Escrevi, a propósito
das reproduções de quadros célebres que foram incognitamente desviadas do centro de Lisboa para a sua
periferia, de modo a que aí pudessem ser apreciadas por outros públicos (mensagem «0087»): a
educação processa-se entre a «transmissão» e a «apropriação».
Agora, ao reflectir
sobre os desafios que a promoção da leitura coloca, encontrei um bom pretexto
para acrescentar àquela afirmação «equidistante» o meu ponto de vista
pedagógico: a apropriação daquilo que nos procuram
transmitir é muito mais importante do que a transmissão daquilo de que nos
devemos apropriar.
A pista para a
reflexão surgiu-me num diálogo de João dos Santos (1913-1987), um extraordinário psicólogo educacional:
Disse ele: “o drama é que não há continuidade entre o que se aprende
livremente antes de se entrar para a escola e aquilo que se aprende na escola”;
antes de se entrar para a escola “aprende-se a
viver e a conviver e num plano de relação verbal”, enquanto “o que se ensina na escola, é apenas a linguagem escrita,
só tem que ver com a linguagem escrita, que é vista pela escola como se tudo o
resto não tivesse importância nenhuma, como se o falar, o dialogar, o brincar
não tivesse importância nenhuma”.
E depois:
“É que o importante na escola,
para começar, é que o adulto se aperceba de que a criança já sabe imensas
coisas.
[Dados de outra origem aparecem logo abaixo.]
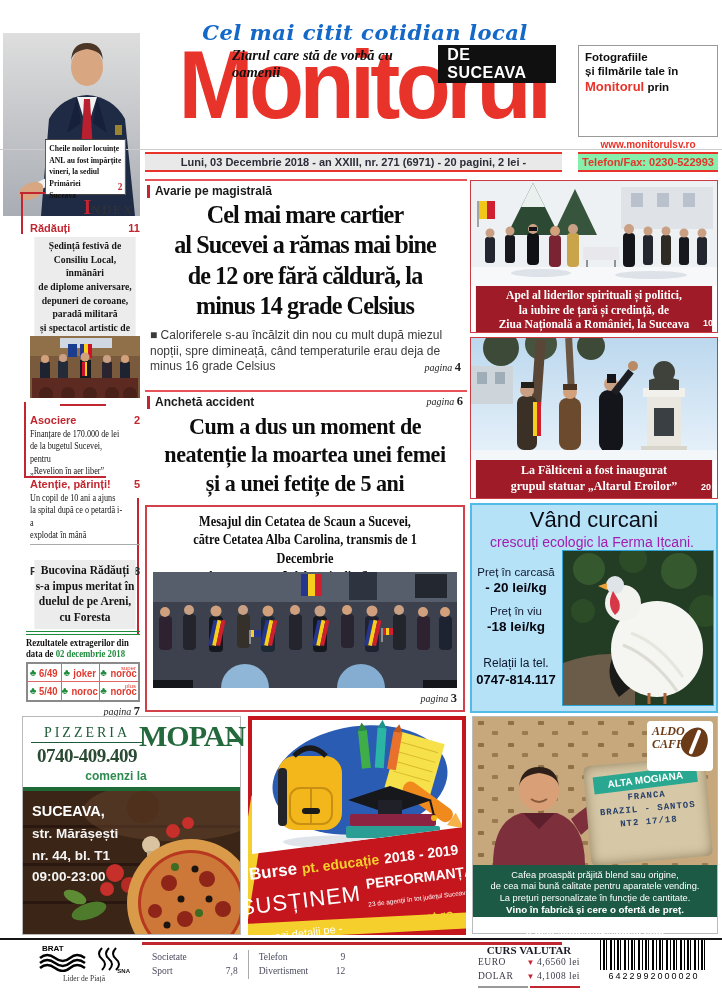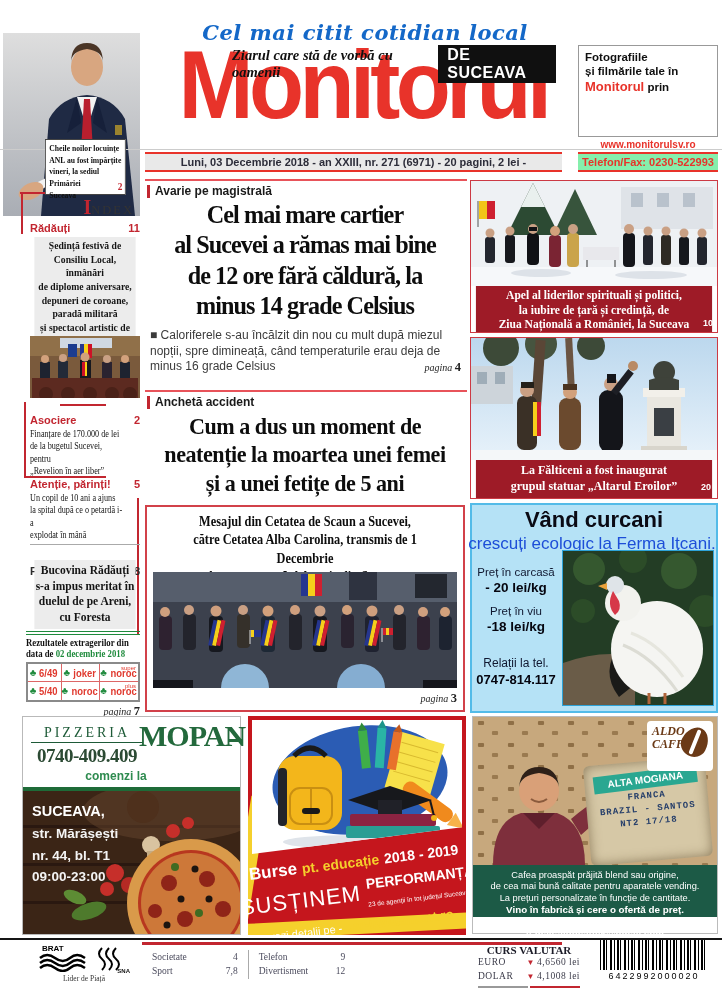--- a/index.html
+++ b/index.html
@@ -353,6 +353,7 @@
       <span class="bar"></span>
       <span>Anchetă accident</span>
     </div>
+  <div class="abs pag" id="s2-page"><span>pagina</span> <b>6</b></div>
   <div class="abs hl" id="s2-head">Cum a dus un moment de
 neatenție la moartea unei femei
 și a unei fetițe de 5 ani</div>

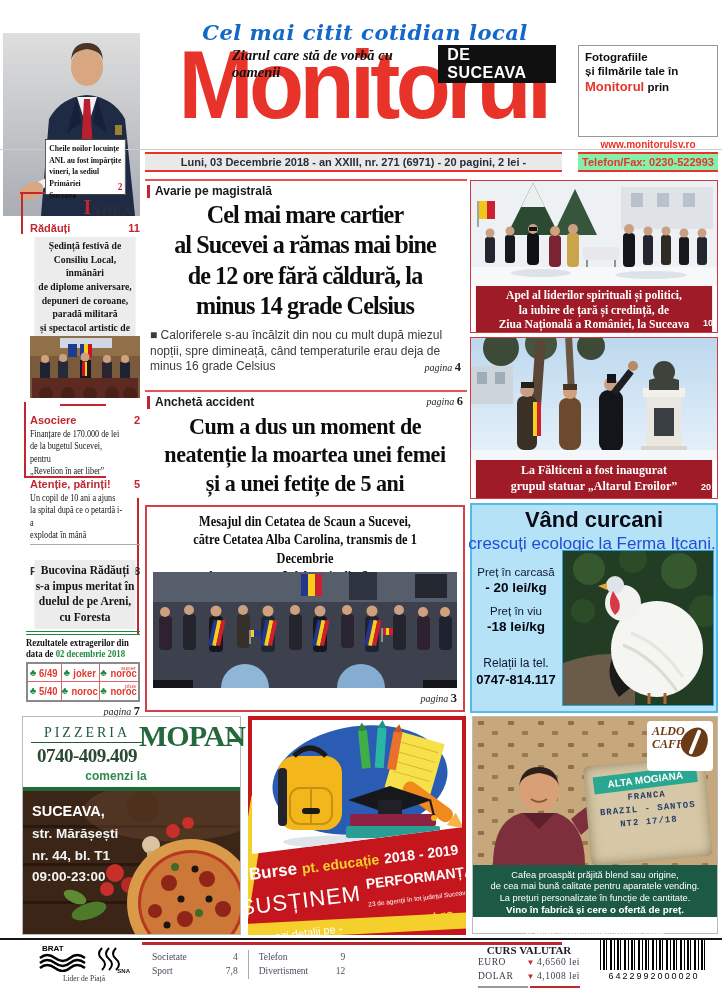--- a/index.html
+++ b/index.html
@@ -90,7 +90,7 @@
 #card2-cap{left:471px;top:460px;width:246px;height:38px;background:#9e1b27;color:#fff;text-align:center;font-family:"Liberation Serif",serif;font-weight:bold;font-size:12.5px;line-height:1.25;padding-top:3px;transform:scaleX(.96)}
 #card2-pg{left:471px;top:482px;width:240px;text-align:right;color:#fff;font-weight:bold;font-size:9px}
 #turkey{left:470px;top:503px;width:248px;height:210px;background:#b5e2f6;border:2px solid #53bbe8}
-#tk-title{left:470px;top:507px;width:248px;text-align:center;font-weight:bold;font-size:22px;color:#0a0a14}
+#tk-title{left:470px;top:507px;width:248px;text-align:center;font-weight:normal;font-size:22px;color:#0a0a14}
 #tk-sub{left:468px;top:534px;width:248px;text-align:center;font-size:17px;color:#1d4ed8}
 #tk-left{left:472px;top:556px;width:88px;text-align:center;color:#101830}
 #tk-left .lb{font-size:11.5px;margin-top:10px}

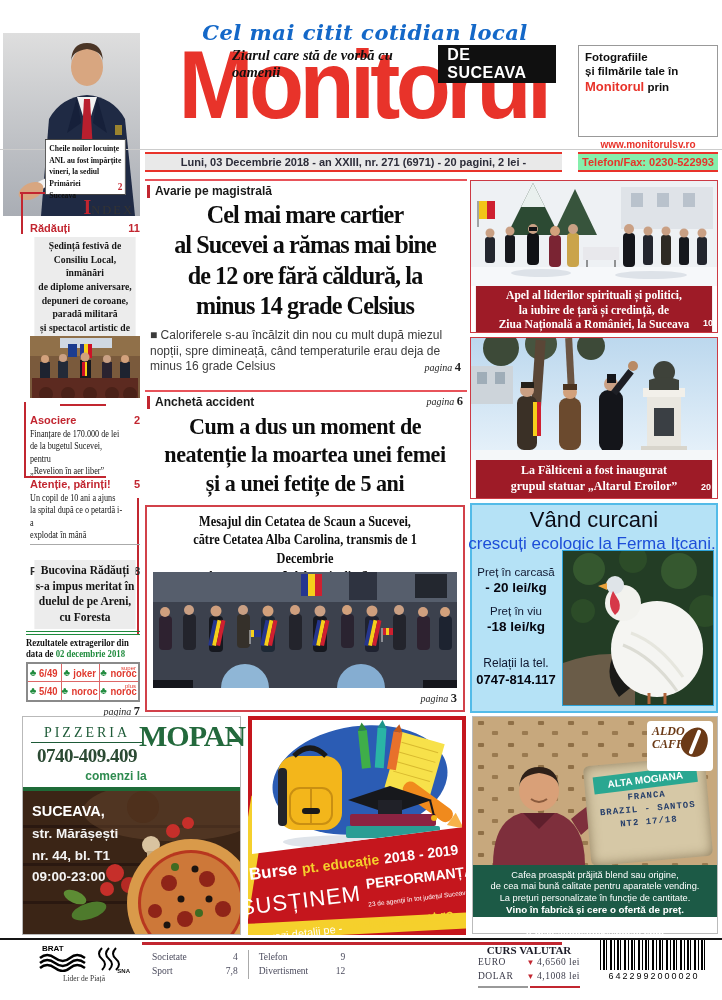--- a/index.html
+++ b/index.html
@@ -91,7 +91,7 @@
 #card2-pg{left:471px;top:482px;width:240px;text-align:right;color:#fff;font-weight:bold;font-size:9px}
 #turkey{left:470px;top:503px;width:248px;height:210px;background:#b5e2f6;border:2px solid #53bbe8}
 #tk-title{left:470px;top:507px;width:248px;text-align:center;font-weight:normal;font-size:22px;color:#0a0a14}
-#tk-sub{left:468px;top:534px;width:248px;text-align:center;font-size:17px;color:#1d4ed8}
+#tk-sub{left:468px;top:534px;width:248px;text-align:center;font-size:14px;color:#a21caf}
 #tk-left{left:472px;top:556px;width:88px;text-align:center;color:#101830}
 #tk-left .lb{font-size:11.5px;margin-top:10px}
 #tk-left .pr{font-weight:bold;font-size:13.5px;margin-top:2px;color:#05050f}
E a maior parte das vezes a escola e os professores ignoram que a
criança já tem um saber, e que é um saber extraordinariamente importante, e
partem do princípio de que o que elas sabem não tem nenhum valor, o que é
perfeitamente errado e prejudicial.” No fim de contas, a escola pretende
que “o que não é mensurável, quer dizer, o que vai
até ao infinito, ao céu e às estrelas”, seja reduzido “a uma escala do mensurável”, pelo que “a
criança que ainda está numa fase de instabilidade, que anda a percorrer o seu
universo e a alargá-lo para o compreender”, vê-se reduzida “às dimensões de uma mesa, de um papel”. É
por isso que “todas as dificuldades escolares têm
que ver com um estado de tristeza da criança.”
E se - não desistindo de promover a leitura, a escrita, o
cálculo, as artes, a actividade física, a experimentação e tudo o resto –
começássemos por ouvir as crianças e as deixássemos tomar as suas iniciativas?